What you should do: What is needed is a word-for-word copy of every record below, minus the pictures.

+ + + +

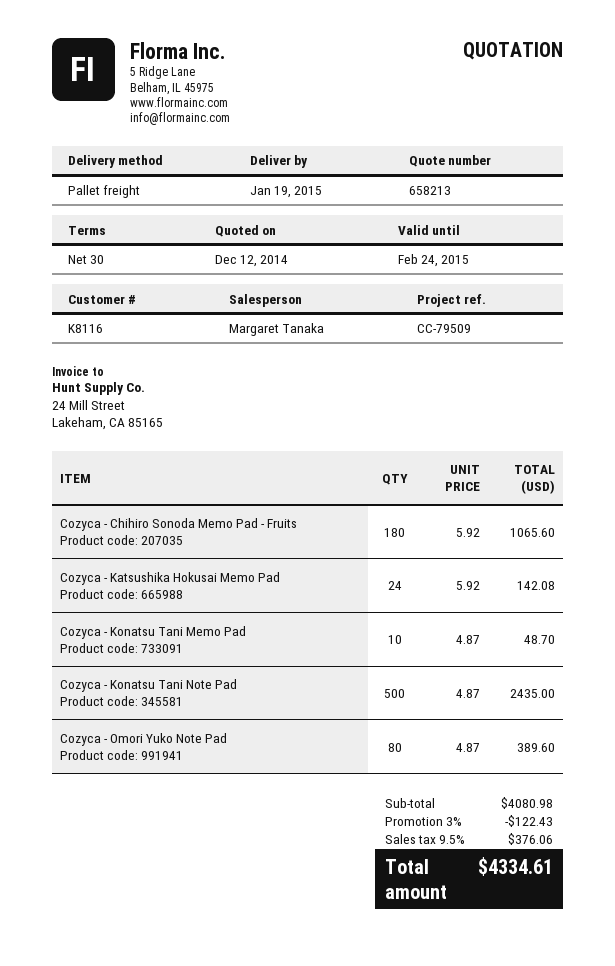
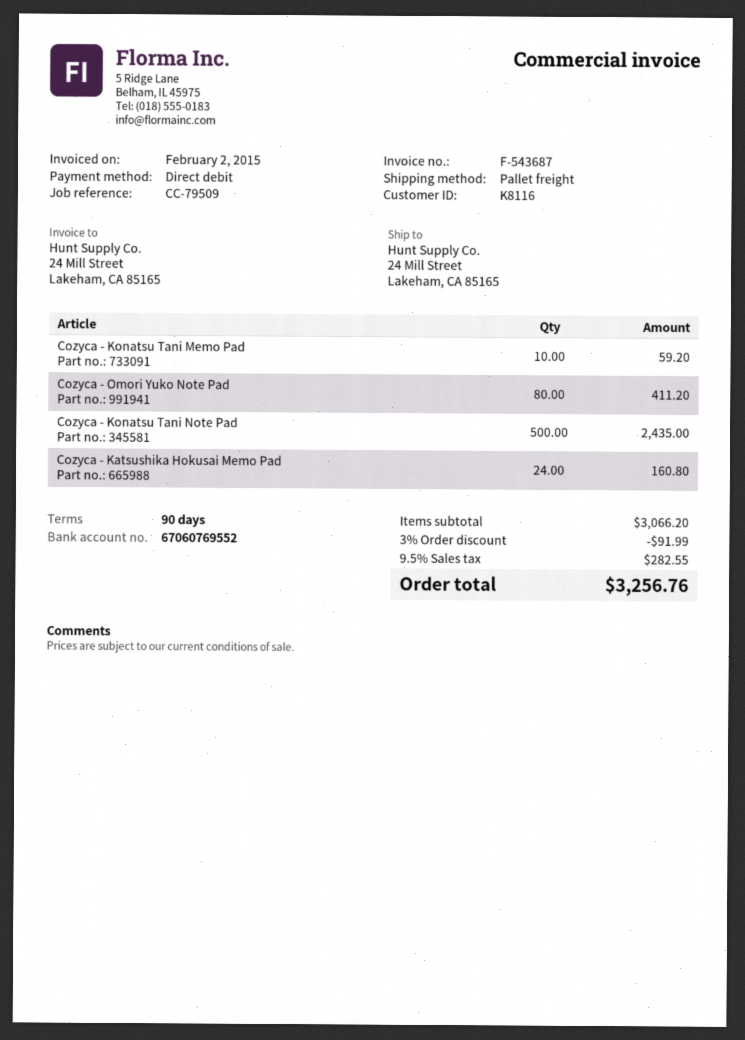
payment terms: 30 days -> 90 days
Cozyca - Chihiro Sonoda Memo Pad - Fruits: 180 for 1065.60 -> none
Cozyca - Katsushika Hokusai Memo Pad: 24 for 142.08 -> 24 for 160.80
Cozyca - Konatsu Tani Memo Pad: 10 for 48.70 -> 10 for 59.20
Cozyca - Omori Yuko Note Pad: 80 for 389.60 -> 80 for 411.20
subtotal: 4080.98 -> 3066.20
discount: 3% = 122.43 -> 3% = 91.99
tax: 9.5% = 376.06 -> 9.5% = 282.55
total: 4334.61 -> 3256.76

+ + + +

Exercise output:
payment terms: 30 days -> 90 days
Cozyca - Chihiro Sonoda Memo Pad - Fruits: 180 for 1065.60 -> none
Cozyca - Katsushika Hokusai Memo Pad: 24 for 142.08 -> 24 for 160.80
Cozyca - Konatsu Tani Memo Pad: 10 for 48.70 -> 10 for 59.20
Cozyca - Omori Yuko Note Pad: 80 for 389.60 -> 80 for 411.20
subtotal: 4080.98 -> 3066.20
discount: 3% = 122.43 -> 3% = 91.99
tax: 9.5% = 376.06 -> 9.5% = 282.55
total: 4334.61 -> 3256.76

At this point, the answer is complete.